INSTRUCTIONS TO FOLLOW:
Print, exactly and without pictures, the lines from the one where "- ☐ org.apache.lucene.index.DirectoryReader" appears down to the end of the entries.

=====

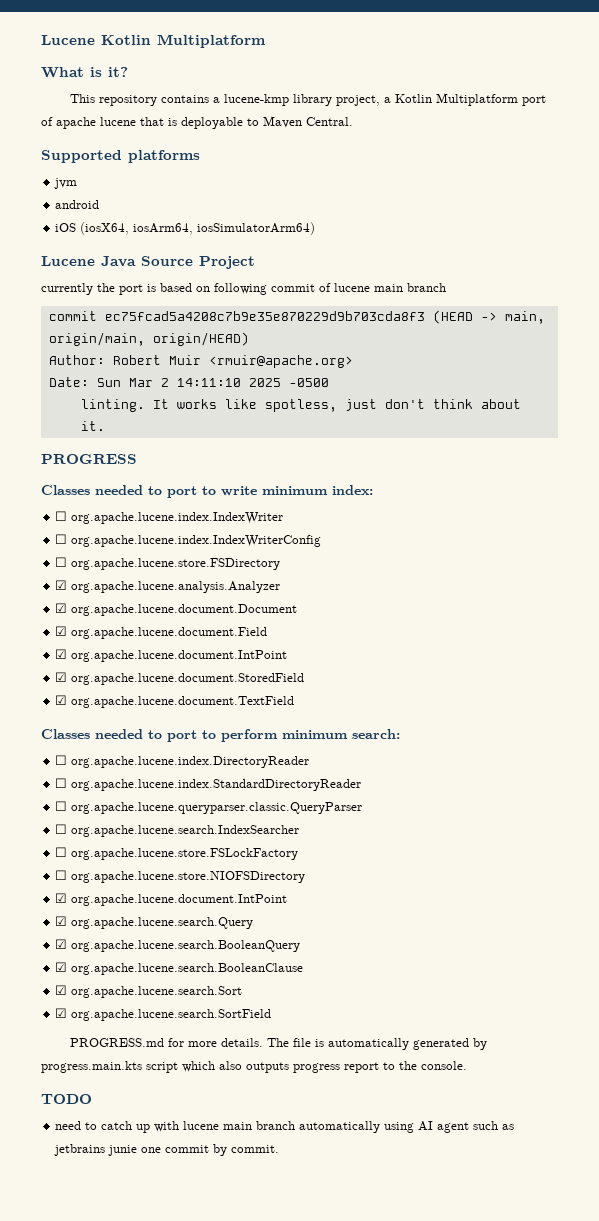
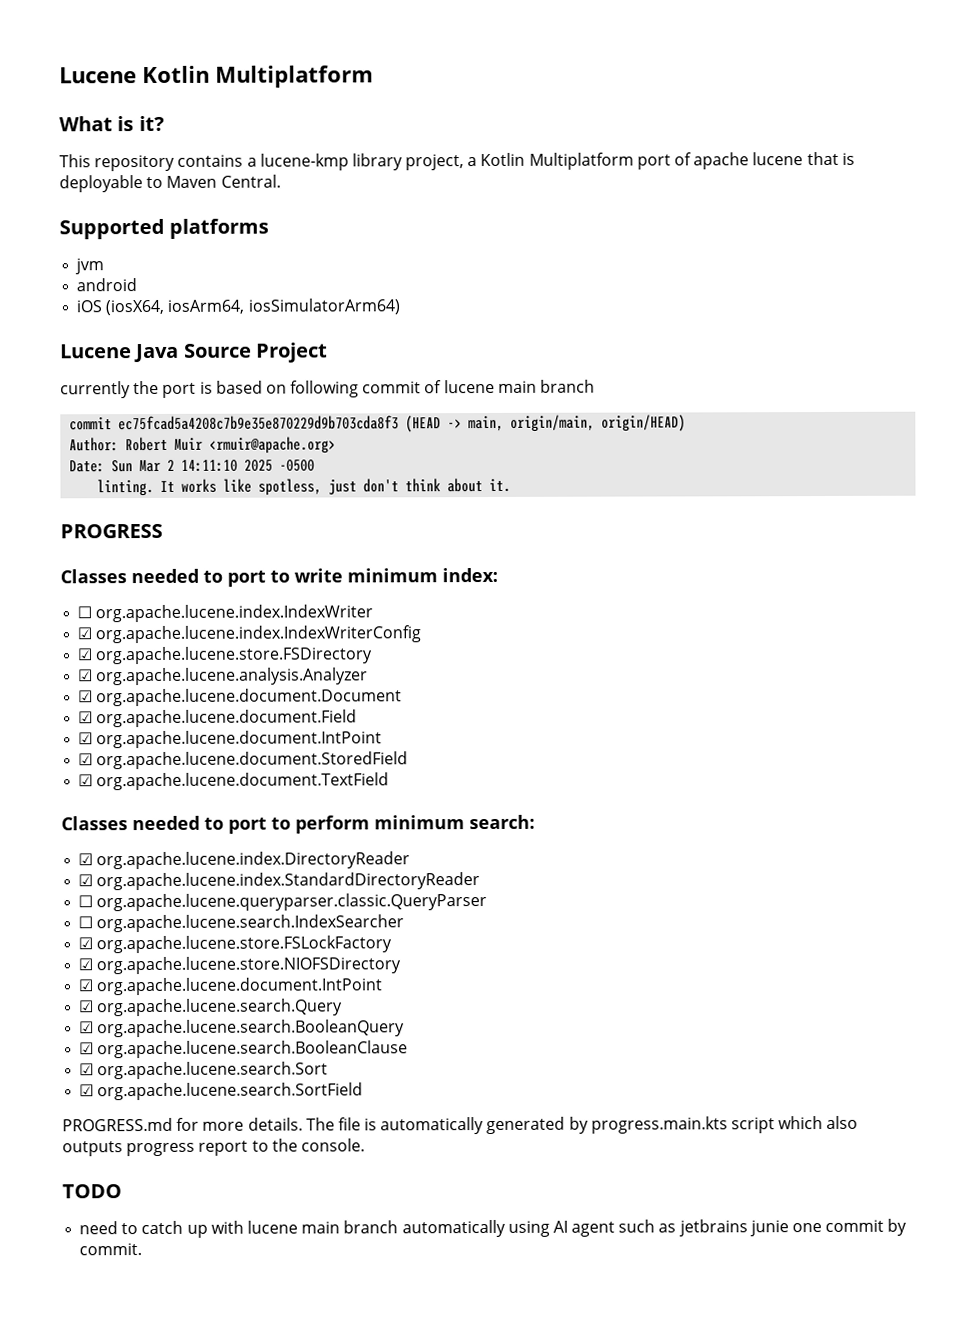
- ☐ org.apache.lucene.index.IndexWriterConfig
+ ☑ org.apache.lucene.index.IndexWriterConfig
- ☐ org.apache.lucene.store.FSDirectory
+ ☑ org.apache.lucene.store.FSDirectory
- ☐ org.apache.lucene.index.DirectoryReader
+ ☑ org.apache.lucene.index.DirectoryReader
- ☐ org.apache.lucene.index.StandardDirectoryReader
+ ☑ org.apache.lucene.index.StandardDirectoryReader
- ☐ org.apache.lucene.store.FSLockFactory
+ ☑ org.apache.lucene.store.FSLockFactory
- ☐ org.apache.lucene.store.NIOFSDirectory
+ ☑ org.apache.lucene.store.NIOFSDirectory

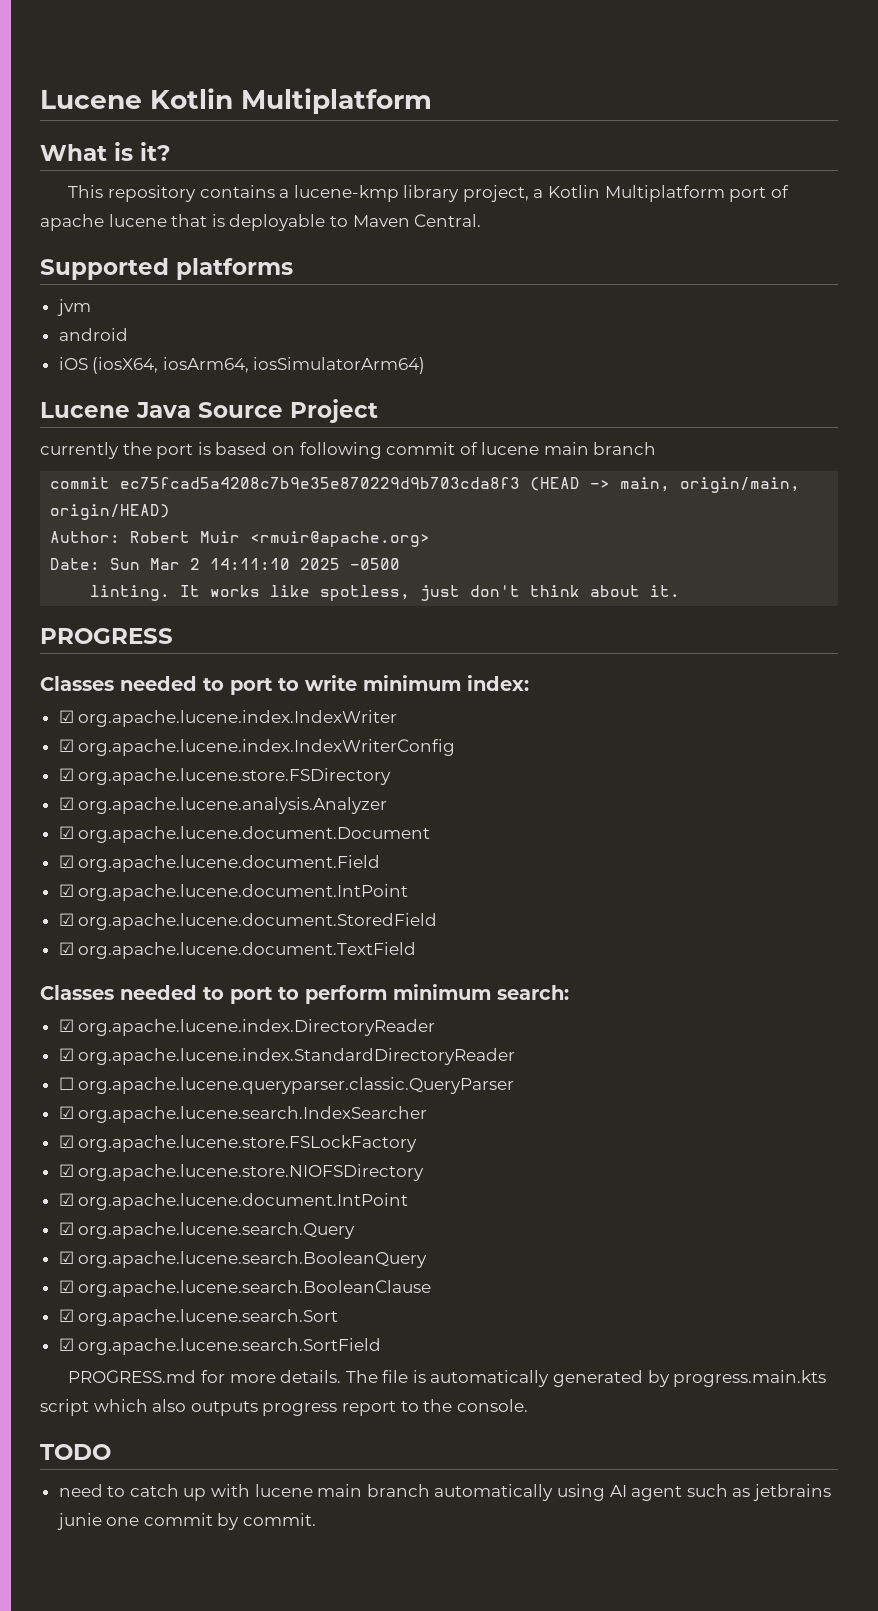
- ☐ org.apache.lucene.index.IndexWriter
+ ☑ org.apache.lucene.index.IndexWriter
- ☐ org.apache.lucene.search.IndexSearcher
+ ☑ org.apache.lucene.search.IndexSearcher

=====

EXERCISE RESPONSE:
- ☐ org.apache.lucene.index.DirectoryReader
+ ☑ org.apache.lucene.index.DirectoryReader
- ☐ org.apache.lucene.index.StandardDirectoryReader
+ ☑ org.apache.lucene.index.StandardDirectoryReader
- ☐ org.apache.lucene.store.FSLockFactory
+ ☑ org.apache.lucene.store.FSLockFactory
- ☐ org.apache.lucene.store.NIOFSDirectory
+ ☑ org.apache.lucene.store.NIOFSDirectory

- ☐ org.apache.lucene.index.IndexWriter
+ ☑ org.apache.lucene.index.IndexWriter
- ☐ org.apache.lucene.search.IndexSearcher
+ ☑ org.apache.lucene.search.IndexSearcher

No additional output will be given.